Risk-Adjusted Performance

13 of 100

 
Weak
 
Strong
Good
Compared to the overall equity markets, risk-adjusted returns on investments in RLI Corp are ranked lower than 13 (%) of all global equities and portfolios over the last 90 days. Despite fairly unfluctuating essential indicators, RLI Corp demonstrated solid returns over the last few months and may actually be approaching a breakup point.
Argo Group International 

Risk-Adjusted Performance

8 of 100

 
Weak
 
Strong
OK
Compared to the overall equity markets, risk-adjusted returns on investments in Argo Group International are ranked lower than 8 (%) of all global equities and portfolios over the last 90 days. Despite somewhat strong basic indicators, Argo Group is not utilizing all of its potentials. The latest stock price disturbance, may contribute to short-term losses for the investors.

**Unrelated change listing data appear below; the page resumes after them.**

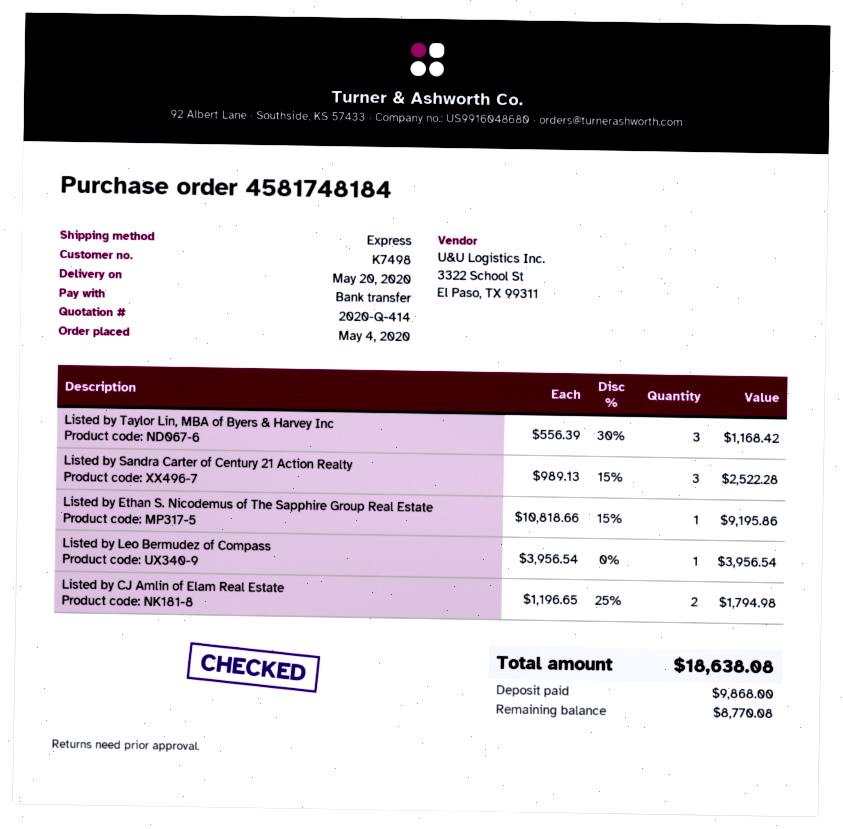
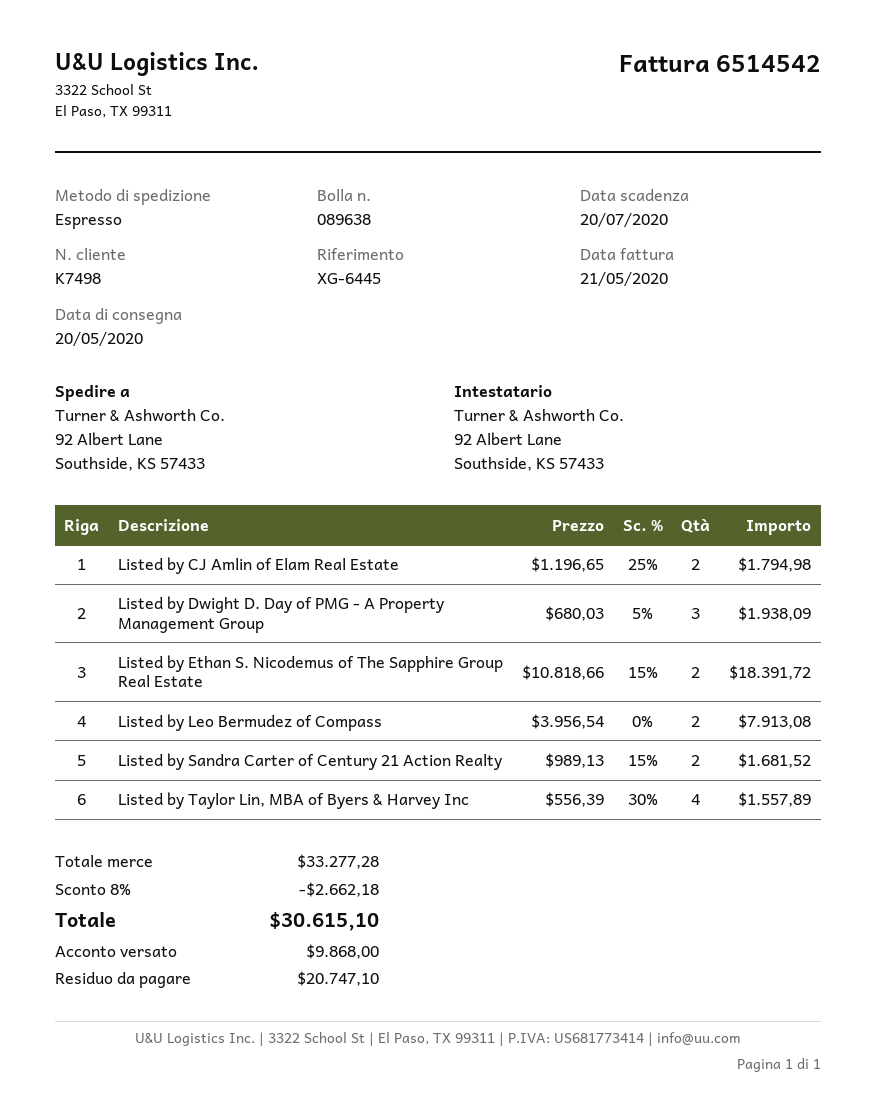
Listed by Taylor Lin, MBA of Byers & Harvey Inc: 3 x 556.39 - 30% = 1168.42 -> 4 x 556.39 - 30% = 1557.89
Listed by Sandra Carter of Century 21 Action Realty: 3 x 989.13 - 15% = 2522.28 -> 2 x 989.13 - 15% = 1681.52
Listed by Ethan S. Nicodemus of The Sapphire Group Real Estate: 1 x 10818.66 - 15% = 9195.86 -> 2 x 10818.66 - 15% = 18391.72
Listed by Leo Bermudez of Compass: 1 x 3956.54 = 3956.54 -> 2 x 3956.54 = 7913.08
Listed by Dwight D. Day of PMG - A Property Management Group: none -> 3 x 680.03 - 5% = 1938.09
discount: none -> 8% = 2662.18
total: 18638.08 -> 30615.10
balance: 8770.08 -> 20747.10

RLI Corp and Argo Group Volatility Contrast

   Predicted Return Density   
       Returns  

Pair Trading with RLI Corp and Argo Group

The main advantage of trading using opposite RLI Corp and Argo Group positions is that it hedges away some unsystematic risk. Because of two separate transactions, even if RLI Corp position performs unexpectedly, Argo Group can make up some of the losses. Pair trading also minimizes risk from directional movements in the market. For example, if an entire industry or sector drops because of unexpected headlines, the short position in Argo Group will offset losses from the drop in Argo Group's long position.
The idea behind RLI Corp and Argo Group International pairs trading is to make the combined position market-neutral, meaning the overall market's direction will not affect its win or loss (or potential downside or upside). This can be achieved by designing a pairs trade with two highly correlated stocks or equities that operate in a similar space or sector, making it possible to obtain profits through simple and relatively low-risk investment.
Check out your portfolio center.
Note that this page's information should be used as a complementary analysis to find the right mix of equity instruments to add to your existing portfolios or create a brand new portfolio. You can also try the Money Managers module to screen money managers from public funds and ETFs managed around the world.